Laura Spratling is the Programme Director for Diabetes and Stroke Prevention at the Health Innovation Network (HIN) in South London, and works across the NHS, public health, research and industry. In this week’s interview, she talks to Pippa Macnair about her recent experiences volunteering with the King’s Sierra Leone Partnership in Freetown, and gives some tips for young individuals looking to start their career in public health.

You recently returned from a 6-month secondment in Freetown, Sierra Leone. What were the key challenges you faced moving from the NHS to this very different context?

For me the main challenge was the sheer severity of advanced disease that hospital staff were treating. In my years in UK hospitals I had never seen so many patients so poorly as I saw in the first few weeks in Freetown. But while there was what sometimes felt like an overwhelming amount of suffering, there was also a good deal of hope. Patients, relatives and staff are incredibly warm and friendly, greeting strangers they pass in the corridor and one person who I hadn’t met before thanked me profusely for my work! I met some incredible people who are 110% committed to building a better healthcare system. The work they do every day is truly impressive and humbling, particularly when you remember that they have far fewer resources of all types than we do in the NHS.

The recent news of the flooding and mud slide disaster in Freetown is devastating and the hospital and all my colleagues and friends there are very much in my thoughts at the moment.

What lessons did you take from your experiences in Sierra Leone that you have been able to integrate into your current role?

My experience prompted me to reflect a lot on 1) how the NHS could make a greater impact with the resources that we have and 2) how better collaboration between NHS staff and organisations can help us to achieve this. The experience of working in a lower resource environment focuses the mind on what is really important and how to make that happen within scarce resources. For example, Connaught’s medical records team (who I worked alongside) made huge progress in 6 months towards implementing a well functioning system, without needing significant investment in infrastructure or consumables.

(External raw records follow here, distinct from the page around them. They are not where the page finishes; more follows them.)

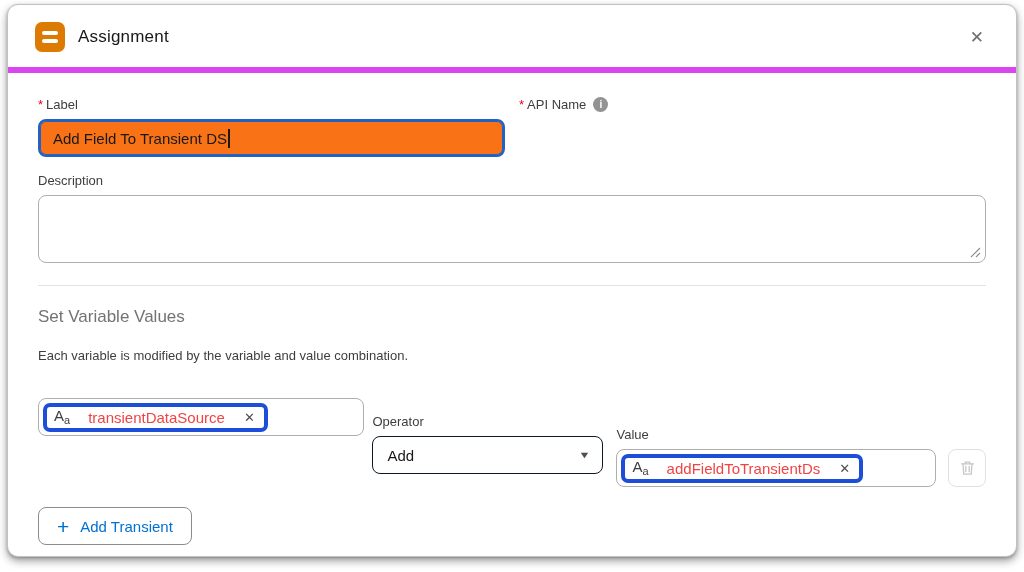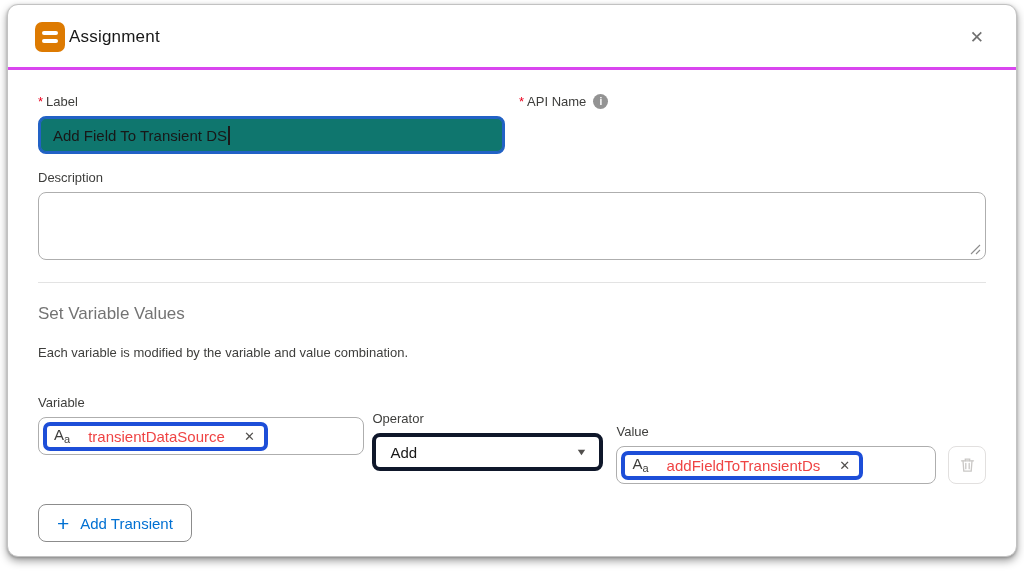--- a/index.html
+++ b/index.html
@@ -14,8 +14,8 @@
 
   
   .header {
-    display:flex; align-items:center; gap:4px;
-    padding:17px 26px 15px 27px; border-bottom:3px solid #d946ef;
+    display:flex; align-items:center; gap:13px;
+    padding:17px 26px 15px 27px; border-bottom:6px solid #d946ef;
   }
   .app-icon {
     width:30px; height:30px; border-radius:7px; background:#DD7A01;

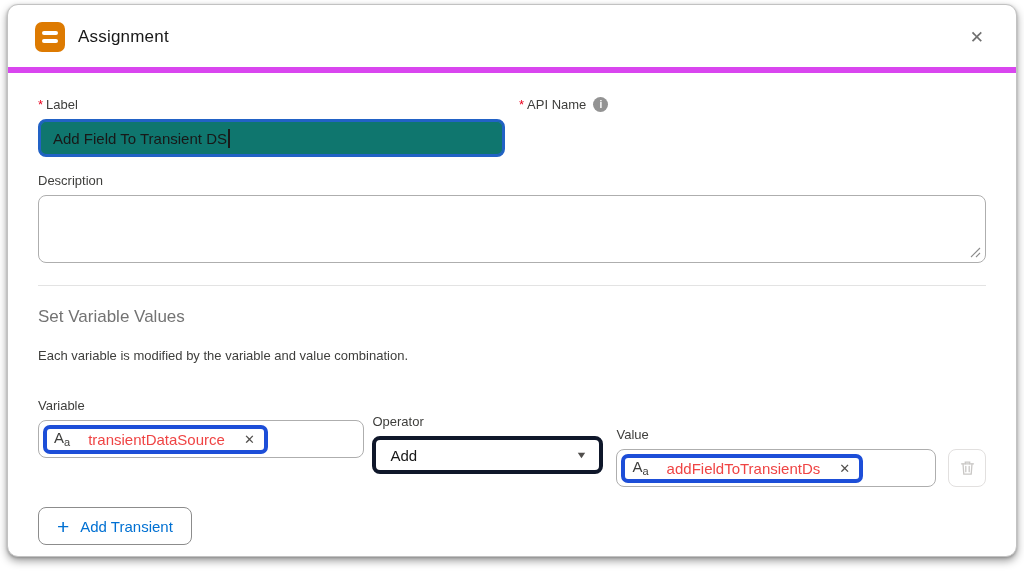--- a/index.html
+++ b/index.html
@@ -47,7 +47,7 @@
   }
 
   .input {
-    height:38px; border:1px solid #aeaeae; border-radius:8px; background:#0f766e;
+    height:38px; border:1px solid #aeaeae; border-radius:8px; background:#f97316;
     display:flex; align-items:center; padding:4px 13px; font-size:15px; color:#181818;
     white-space:nowrap; overflow:hidden;
   }

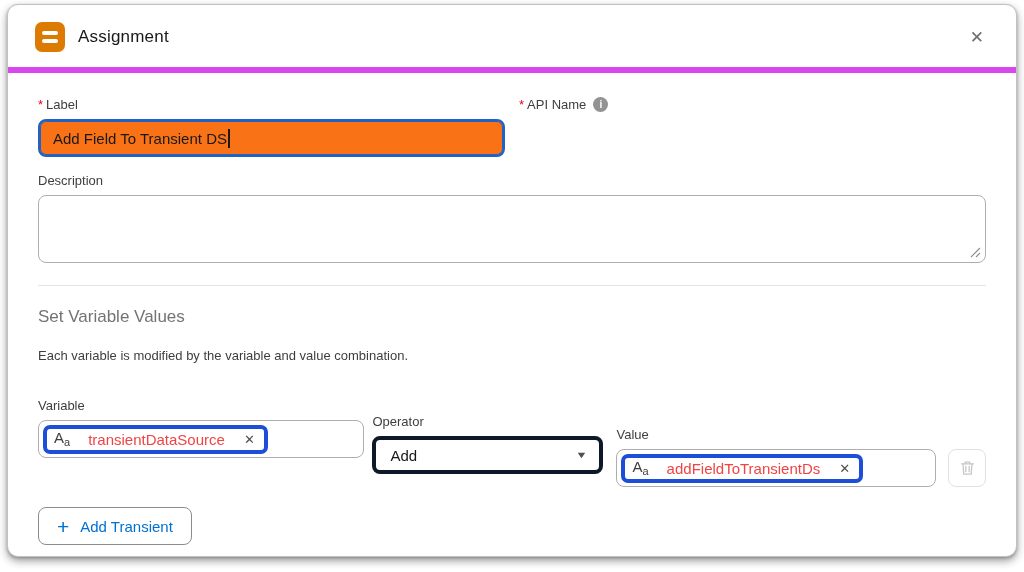--- a/index.html
+++ b/index.html
@@ -169,7 +169,6 @@
     <div class="assign-row">
 
       <div class="col-variable">
-        <div class="field-label">Variable</div>
         <div class="combobox">
           <span class="pill">
             <span class="aa"><span>A</span><span class="sub">a</span></span>

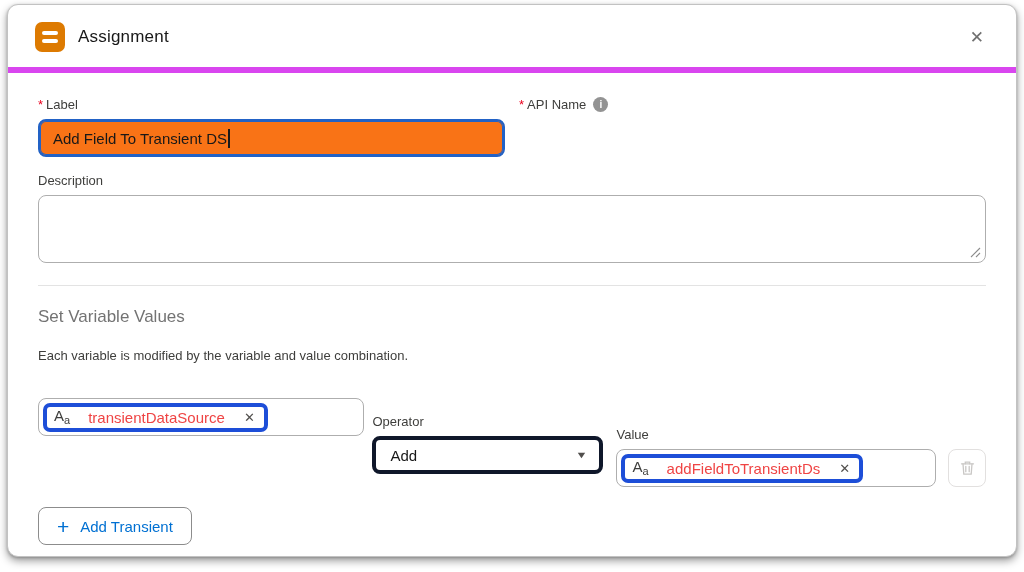--- a/index.html
+++ b/index.html
@@ -87,7 +87,7 @@
   .pill-x { color:#514f4d; font-size:13px; margin-left:1px; cursor:pointer; line-height:1; }
 
   .select {
-    height:38px; border:4px solid #0f172a; border-radius:8px; background:#fff;
+    height:38px; border:1px solid #0f172a; border-radius:8px; background:#fff;
     display:flex; align-items:center; justify-content:space-between;
     padding:0 14px; font-size:15px; color:#181818; cursor:pointer;
   }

I am now finding in my NHS role that I am constantly asking these key questions of myself and others: What is really important here? How can we use the resource better? Are we collaborating and communicating as well as we should be? The discipline of asking these questions is leading me to new and better outcomes and is a fascinating process. I feel like I am seeing my role with a new clarity.

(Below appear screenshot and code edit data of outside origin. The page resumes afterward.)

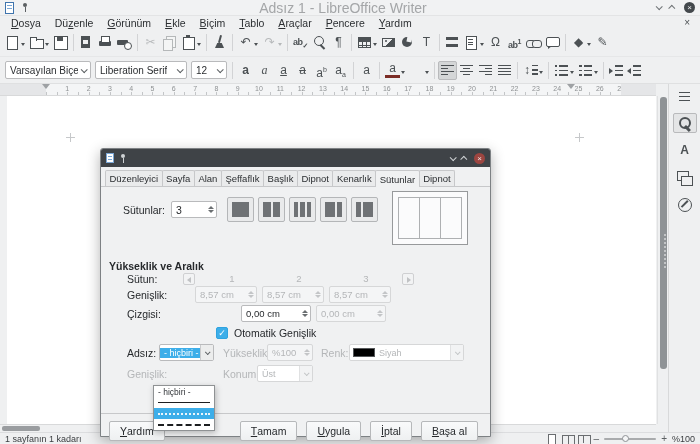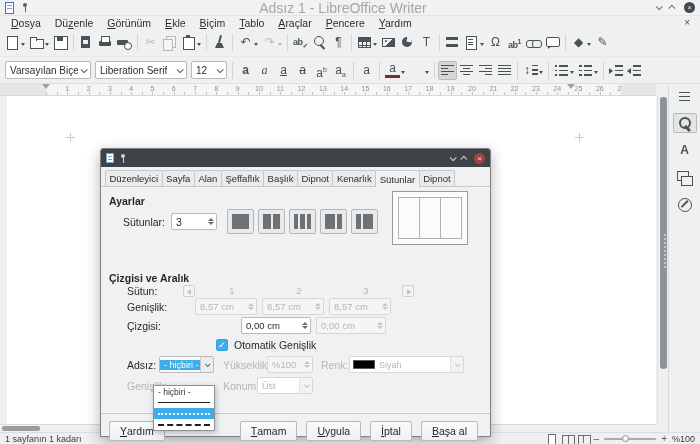--- a/index.html
+++ b/index.html
@@ -579,7 +579,6 @@
 
     <div class="dbody">
 
-      <div class="grp-label">Ayarlar</div>
       <div class="row g1-row">
         <span style="width:14px"></span>
         <span>Sütunlar:</span>

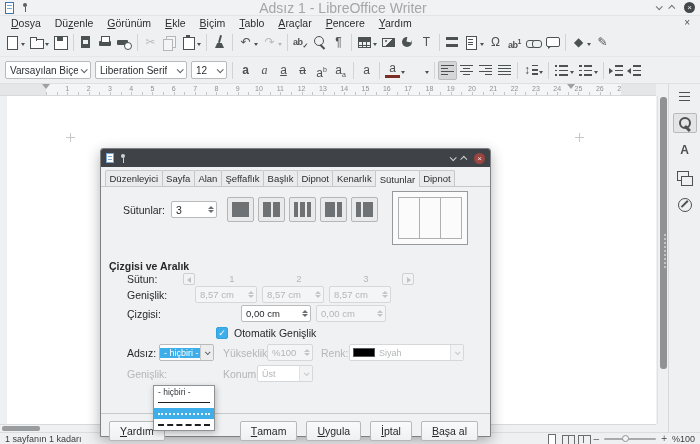--- a/index.html
+++ b/index.html
@@ -620,7 +620,7 @@
           </span>
       </div>
 
-      <div class="grp-label">Çizgisi ve Aralık</div>
+      <div class="grp-label">Yükseklik ve Aralık</div>
       <div class="row ws-srow">
         <span class="lab56">Sütun:</span>
         <span class="navbtn left"></span>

Your current role at the Health Innovation Network requires extensive collaboration with a diverse range of partners. What would you consider to be the main challenges and opportunities of such partnership working?

The main challenges of partnership working as I see it are: creating the space for new and collaborative conversations within the day-to-day pressures of running clinical services; aligning what can sometimes be divergent agendas and incentives among organisations; finding supportive ways to hold individual partners to account for their role in making the partnership succeed.

The opportunities are limitless. The purpose of the collaborations that my team drives in diabetes and cardiovascular disease is to improve the health of the South London population by delivering prevention and treatment in new ways that better meet citizens’ needs. Ultimately we can only achieve this as a health and care sector by working effectively together.

What advice would you give to budding public health professionals at the start of their careers?

 

·      Spend plenty of time shadowing/observing the services that you are involved in and learn as much as you can about the perspectives of the citizens you serve and the staff trying to help them. This understanding is crucial for your personal effectiveness.

·      Learn as much as you can about the evidence on successful behaviour change as it applies to your area of work.

·      Be open minded and actively seek out opportunities to learn from colleagues in other disciplines – you never know, speaking to them could open a whole new opportunity for collaboration.

·      Have high standards for your own work and that of others (if something doesn’t feel right, it probably isn’t), but don’t forget to be kind to yourself and others too.